Santa Sangre – Japan Suicide (reviewed by Dave Franklin)

263084Japan Suicide feel like the front runners in the search for a new form of rock music, one which very generously tips its hat to the darker swathed, post-punk originators but which also reminds us that commerciality and success should be the by-product of creativity not the drive. And it isn’t even that Japan Suicide couldn’t find themselves with commercial success, it is just that we have to change the rules first. Santa Sangre is the suggestion of change, a reminder that just because we put suffixes such as post- and alt- before established musical genres, it doesn’t mean that the bands found in those new and convenient pigeon-holes are not playing by the game, they are just doing it in the trappings of the outsider.

Japan Suicide, however feel like the real deal. Yes, you can tell a lot about their record collection from listening to this album, Joy Division obviously spring to mind, as does Bauhaus, in their less fractured moments, but if you are going to wear influences on your sleeves then why not pick something enigmatic, dark and beguiling.

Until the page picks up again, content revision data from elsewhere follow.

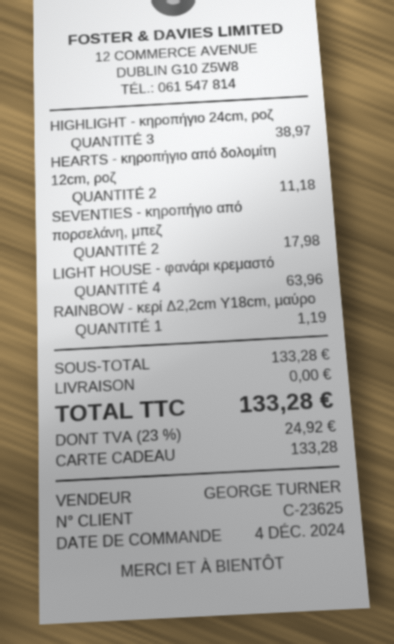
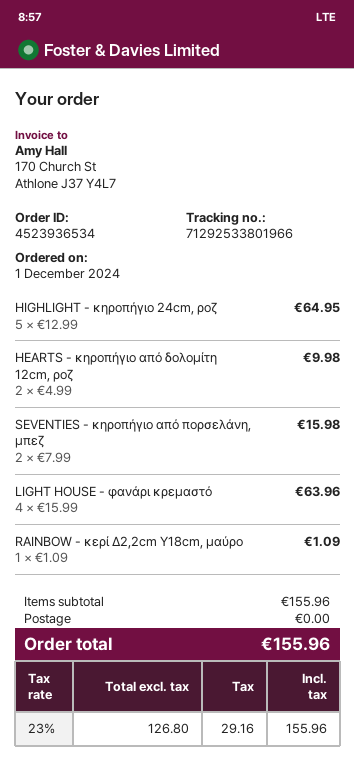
order date: 2024-12-04 -> 2024-12-01
HIGHLIGHT - κηροπήγιο 24cm, ροζ: 3 for 38.97 -> 5 for 64.95
HEARTS - κηροπήγιο από δολομίτη 12cm, ροζ: 2 for 11.18 -> 2 for 9.98
SEVENTIES - κηροπήγιο από πορσελάνη, μπεζ: 2 for 17.98 -> 2 for 15.98
RAINBOW - κερί Δ2,2cm Υ18cm, μαύρο: 1 for 1.19 -> 1 for 1.09
subtotal: 133.28 -> 155.96
tax: 23% = 24.92 -> 23% = 29.16
total: 133.28 -> 155.96

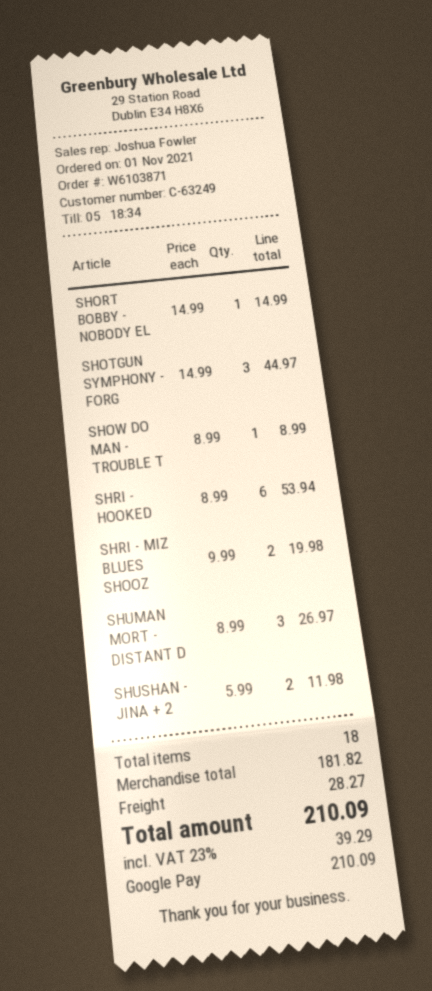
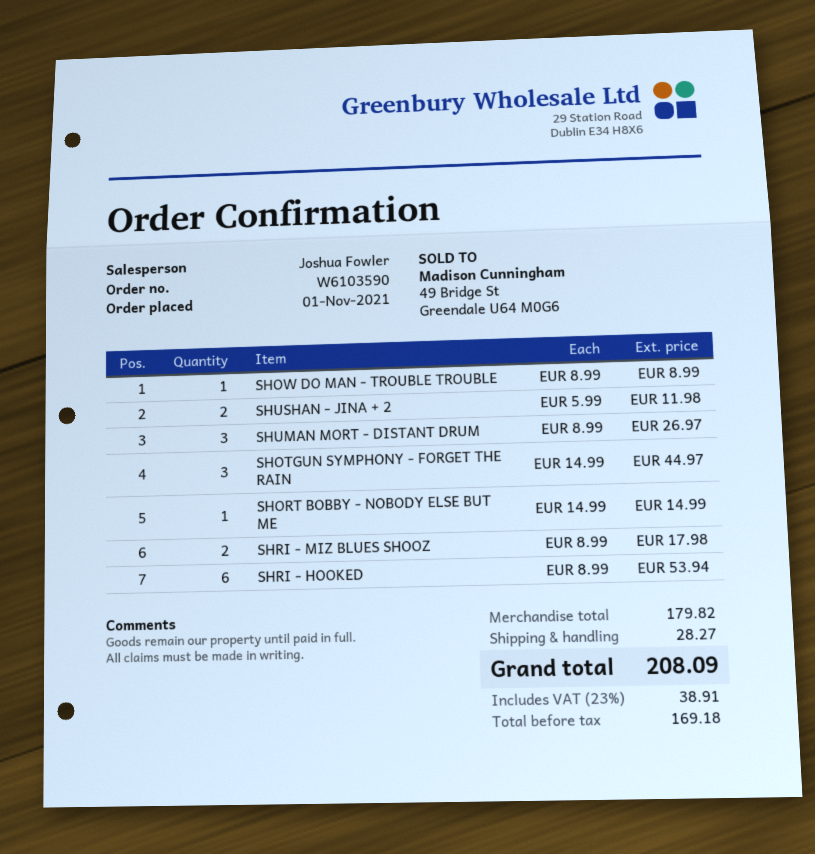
order number: W6103871 -> W6103590
SHRI - MIZ BLUES SHOOZ: 2 x 9.99 = 19.98 -> 2 x 8.99 = 17.98
subtotal: 181.82 -> 179.82
tax: 23% = 39.29 -> 23% = 38.91
total: 210.09 -> 208.09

But once you get past those boring debates about how much a band borrows and from whom – it’s the way of the creative world – get over it, what opens up before you is a collection of songs with a wonderful balance of weight and deft creation, melancholy and intensity, depth and darkness.

Blown Away shows the straighter edge of Santa Sangre, dripping with old school gothic moves and dystopian Blitz Kid groove, whereas Thus Bad Begins comes on like Depeche Mode on Ketamin, all claustrophobic swirls and slow, oppressive electro-dirge. For Every Flaw skips through rawer edged garage rock territory, it smiles at The Pixies whilst dreaming of being The Cure and Circle is a monolith slab of droning rock. There is more going on here than first meets the ear.

And as much as it references a very specific musical era, it also neatly links arms with other modern sonic tourists to that much maligned decade like The Editors and Interpol. It is this weight of musical reinvention which could see real change, offer real alternatives to the beige and conformist world we largely find ourselves in. And like a musical pile on, a creative bundle, if you like, it could be Japan Suicide’s added mass which breaks the bed below and clears the way for a fresh start. Strange analogy I know, but you get what I mean.